Labor switches to attack as they take a hit in the polls


Opposition Leader Anthony Albanese has switched tactics from policy announcements to attacking the coalition government, as Labor takes a hit in the polls. 

Starting the second week of the May 21 election campaign in Brisbane, Mr Albanese blasted the prime minister over his response to the COVID-19 pandemic and natural disasters over the past two years.

“What we saw from the federal government, whether it be bushfires, floods or the pandemic is a real pattern of behaviour,” he said, after speaking with flood victims in the Brisbane suburb of Auchenflower. 

“He only acted when the political pressure was really put on.”

Mr Albanese warned voters to expect health cuts if the federal government is returned to power, calling the government’s future Health Minister Anne Ruston a threat to accessible medical care. 

“This is a health minister, now designate … who we know will undermine Medicare, who has said that the current model is not sustainable, who has said that Medicare funding is just putting things on the credit card,” he said. 

“This is another example of what we can expect if Scott Morrison is re-elected.”

When the $7 patient co-payment was included in the 2014 coalition budget, Senator Ruston told parliament Medicare was not sustainable without it.

Senator Ruston said the government had since been clear it would not be making funding cuts to Medicare.

“We absolutely have guaranteed Medicare in law,” she told ABC Radio on Monday.

Mr Morrison was in Fremantle to unveil a $124 million investment in two new Evolved Cape Class patrol boats, which he said would provide a continuing pipeline of jobs.

He will spend two days in WA before heading to Brisbane for the first leaders’ debate with Anthony Albanese.

The prime minister also unveiled a plan for first time homeowners who can’t put together the minimum 20 per cent deposit themselves. 

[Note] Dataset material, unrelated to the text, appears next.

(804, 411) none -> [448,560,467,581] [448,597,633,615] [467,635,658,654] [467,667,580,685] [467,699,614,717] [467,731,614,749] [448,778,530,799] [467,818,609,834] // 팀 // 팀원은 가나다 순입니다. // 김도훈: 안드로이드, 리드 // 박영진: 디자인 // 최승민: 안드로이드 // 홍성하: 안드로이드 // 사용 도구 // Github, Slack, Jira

From July 1 they would be able to secure a government-funded guarantee for homes valued at up to $150,000 more than the current cap.

In capital cities and regional centres the existing cap will lift by $100,000, with hopeful homeowners in NSW, for example, able to set their sights on a $900,000 home in Sydney in the 2022/23 financial year, compared to $800,000 in 2021/22. 

The cap will lift by $150,000 in other parts of that state.

New polling shows Mr Morrison ahead as the choice for preferred prime minister with 38 per cent, against 30 per cent for Mr Albanese, a sharp turnaround on the Labor leader’s 37-36 margin of two weeks ago. 

The Resolve Strategic poll for The Sydney Morning Herald-The Age also showed Labor’s primary vote down four points to 34 per cent, with the coalition up one to 35 per cent.